Sometimes, the first mark bit does not always begin with at the start of the I/Q capture. There could be a number of I/Q samples recorded before the first time the mark bit is set to 1. In the example below, there are 5 frames before the first timestamp, which doesn't start until the sixth frame.
The first column of the IQ vector contains Q and the second column contains I.
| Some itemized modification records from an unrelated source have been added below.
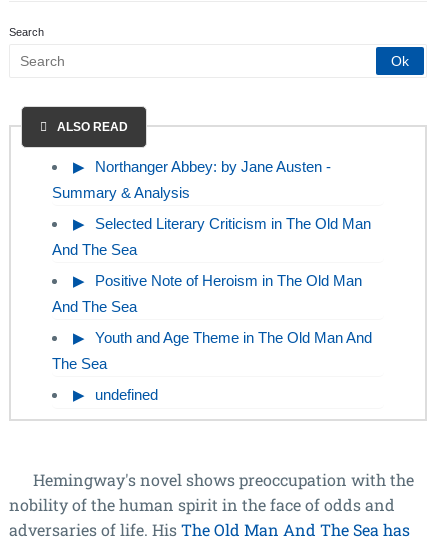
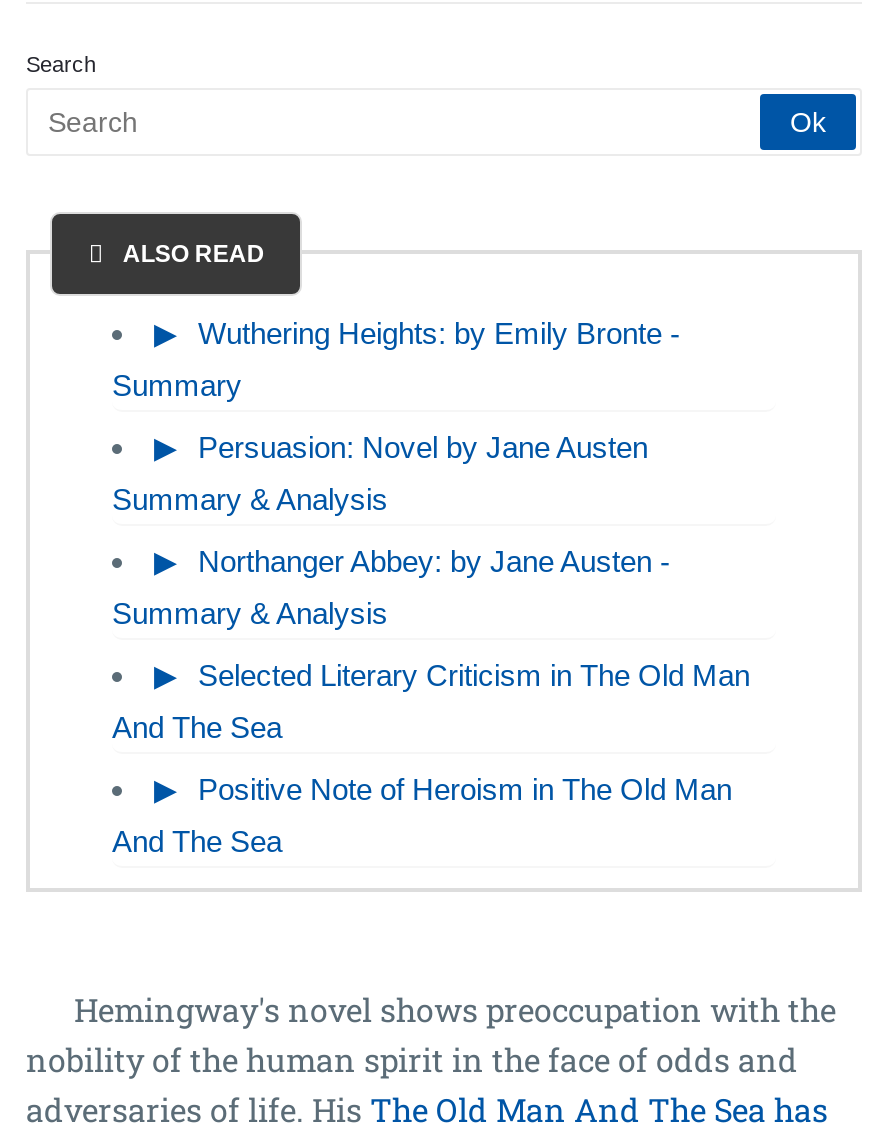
+ Wuthering Heights: by Emily Bronte -
+ Summary
+ Persuasion: Novel by Jane Austen
+ Summary & Analysis

moved down: Northanger Abbey: by Jane Austen - | Summary & Analysis | Selected Literary Criticism in The Old Man | And The Sea | Positive Note of Heroism in The Old Man | And The Sea

- Youth and Age Theme in The Old Man And
- The Sea
- undefined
N Frame Data (one I, one Q sample per frame)
0 [ Q-------0I-------T ]
1 [ Q-------0I-------T ]
2 [ Q-------0I-------T ]
3 [ Q-------0I-------T ]
4 [ Q-------0I-------T ]
5 [ Q-------0I-------T ] <- The first mark bit is here. This is where you start to build the first timestamp; this 'T' is the MSB of the timestamp
6 [ Q-------0I-------T ] <- 'T' is MSB - 1 bit of the timestamp
7 [ Q-------0I-------T ] <- 'T' is MSB - 2 bit of the timestamp
8 [ Q-------0I-------T ] <- etc.
...
To get the timestamp for frames N=0 though N=4, you must extrapolate the timestamp from frame 5 backwards. To get the timestamps for frames 6-68, you must extrapolate the timestamp forwards. The time between each frame is equal to (1/Output Data Rate)x(Number of I or Q samples per frame).
I/Q Bit Resolution
Time Between Each Frame
24
1/(Output Data Rate)
16
2/(Output Data Rate)
10
3/(Output Data Rate)
8
4/(Output Data Rate)
Once the 64 bits of timestamp is put together, you get a number that looks like:
[ S-------T-----0000]
Where 'S-------' is 32 bits specifying the timestamp in seconds since 1970 (time_t), 'T-----' is 28 bits specifying the offset from that second (in clock ticks at 114.375MHz), and '0000' are 4 unused bits.
Note
There could be some frames at the very end of the capture that have an incomplete timestamp because the capture stops before there is a complete group of 64 frames to make an extended frame . In that case you could extrapolate from the previous timestamp.